The administration is hoping for strong bipartisan support to carry the deal through Congress quickly. Pressure is also mounting since, technically, India can start cooperation with other NSG countries now that it has secured an unconditional waiver. Agreements with France and Russia have already been negotiated.
 
The U.S.-India Business Council (USIBC), representing large American companies investing in India, has vowed to push for congressional ratification to “clear the way for U.S. companies to participate in India’s nuclear renaissance.”
 
Prof. C.N.R. Rao, scientific adviser to Prime Minister Manmohan Singh, said the waiver allows India the freedom to use high technology in a range of scientific and industrial sectors.
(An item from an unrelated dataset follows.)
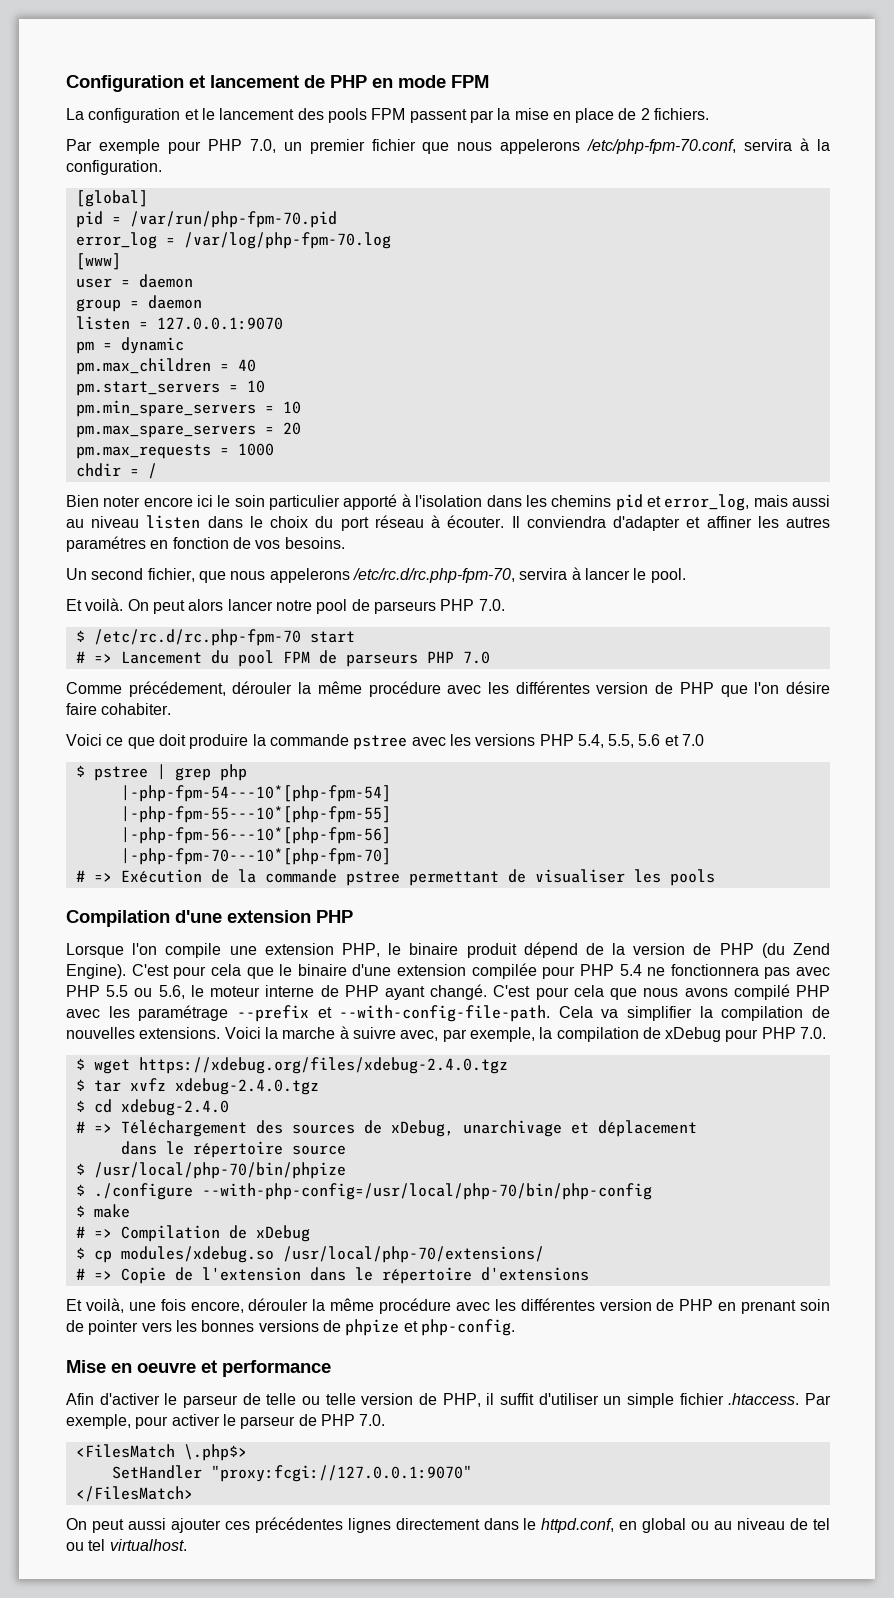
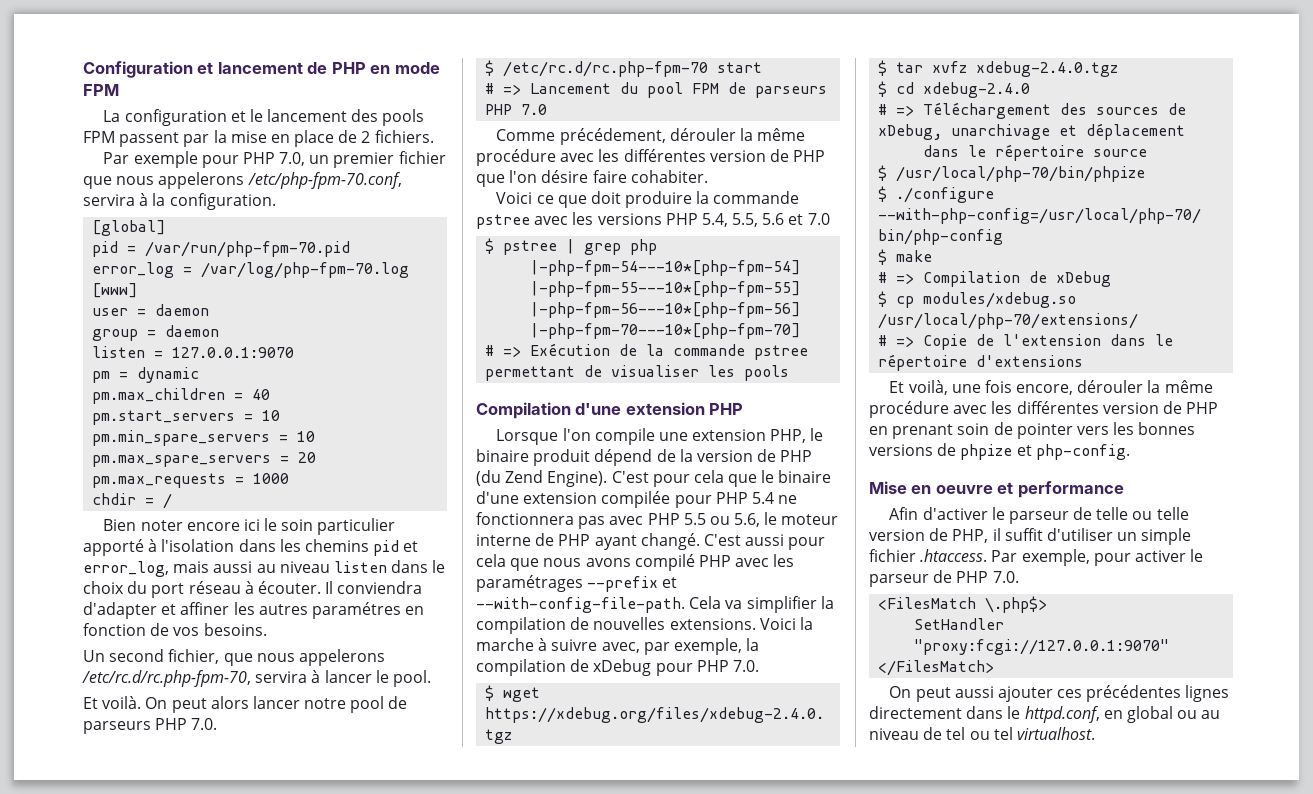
(531, 991) none -> [745,534,785,546] aussi
[138,1005,229,1021] paramétrage -> [476,575,583,592] paramétrages

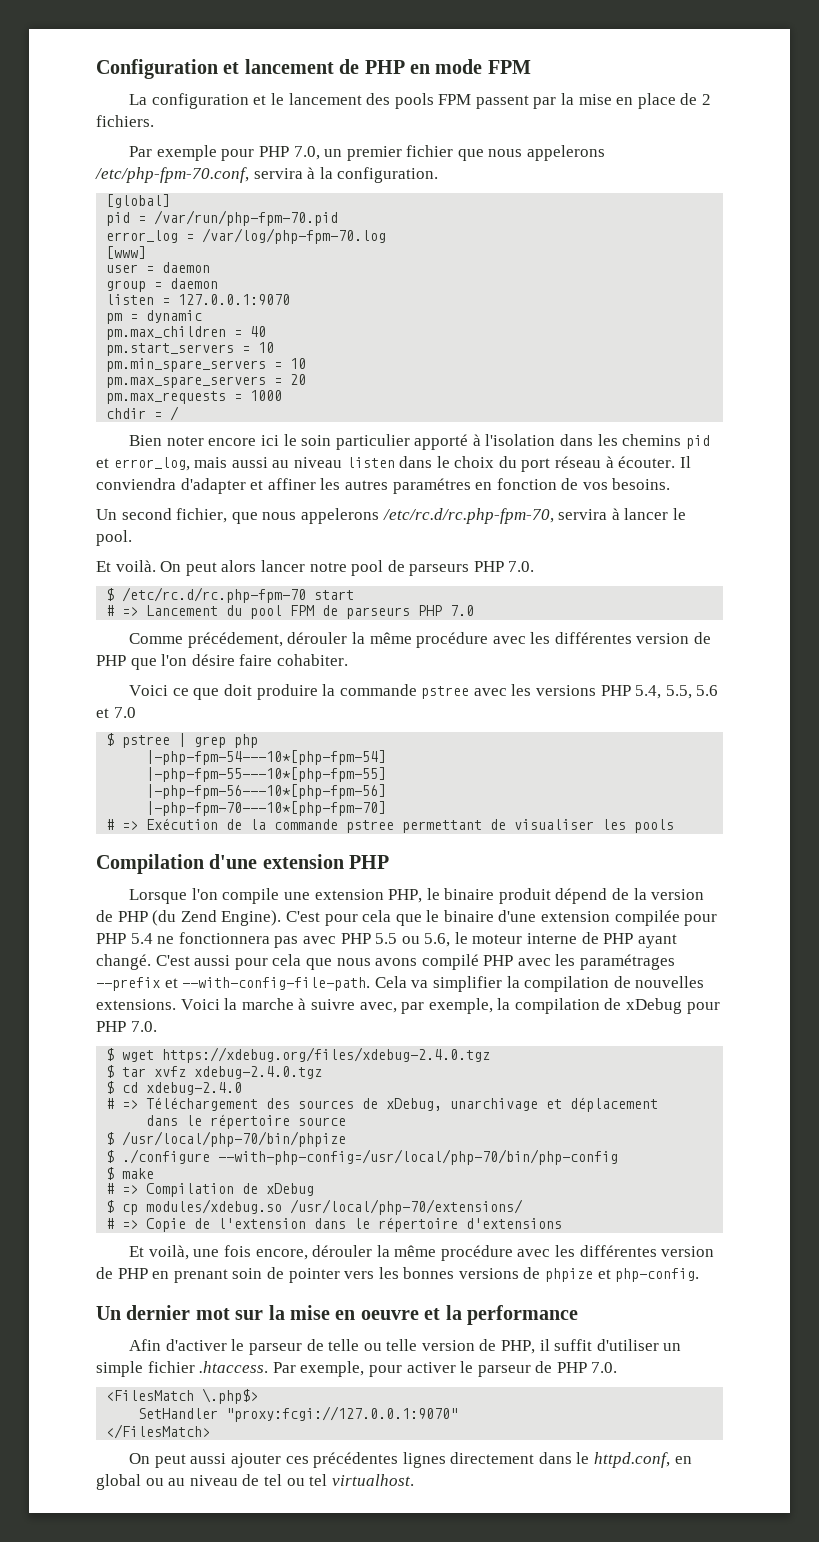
[869,481,907,494] Mise -> [96,1305,330,1320] Un dernier mot sur la mise
(1014, 488) none -> [445,1305,462,1320] la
It can “buy uranium from various sources and other countries can come … and set up reactors,” he said.
 
In a blow to New Delhi, however, Australia – which has 40 percent of the world’s known uranium reserves, has reaffirmed that it will not provide uranium to India. Australia exports uranium only to those countries that have negotiated bilateral nuclear safeguards agreements.
 
(CNSNews.com International Editor Patrick Goodenough contributed to this report.)

All original CNSNews.com material, copyright 1998-2008 Cybercast News Service. Reprinted here with permission from CNSNews. Visit the website at CNSNews.com.



Background

Under the United Nation's NPT (Non Proliferation Treaty), countries are not allowed to make nuclear weapons (except for the 5 that had nuclear weapons prior to the treaty - the U.S., Russia, China, France, the United Kingdom).  Safeguards are used to verify compliance with the Treaty through inspections conducted by the UN's IAEA (International Atomic Energy Agency). 

The NSG (Nuclear Suppliers Group) was founded in 1974 in response to the Indian nuclear test earlier that year. The test demonstrated that certain non-weapons specific nuclear technology could be readily turned to weapons development. Nations already signatories of the NPT saw the need to further limit the export of nuclear equipment, materials or technology. (The U.S. is a member of the NSG.)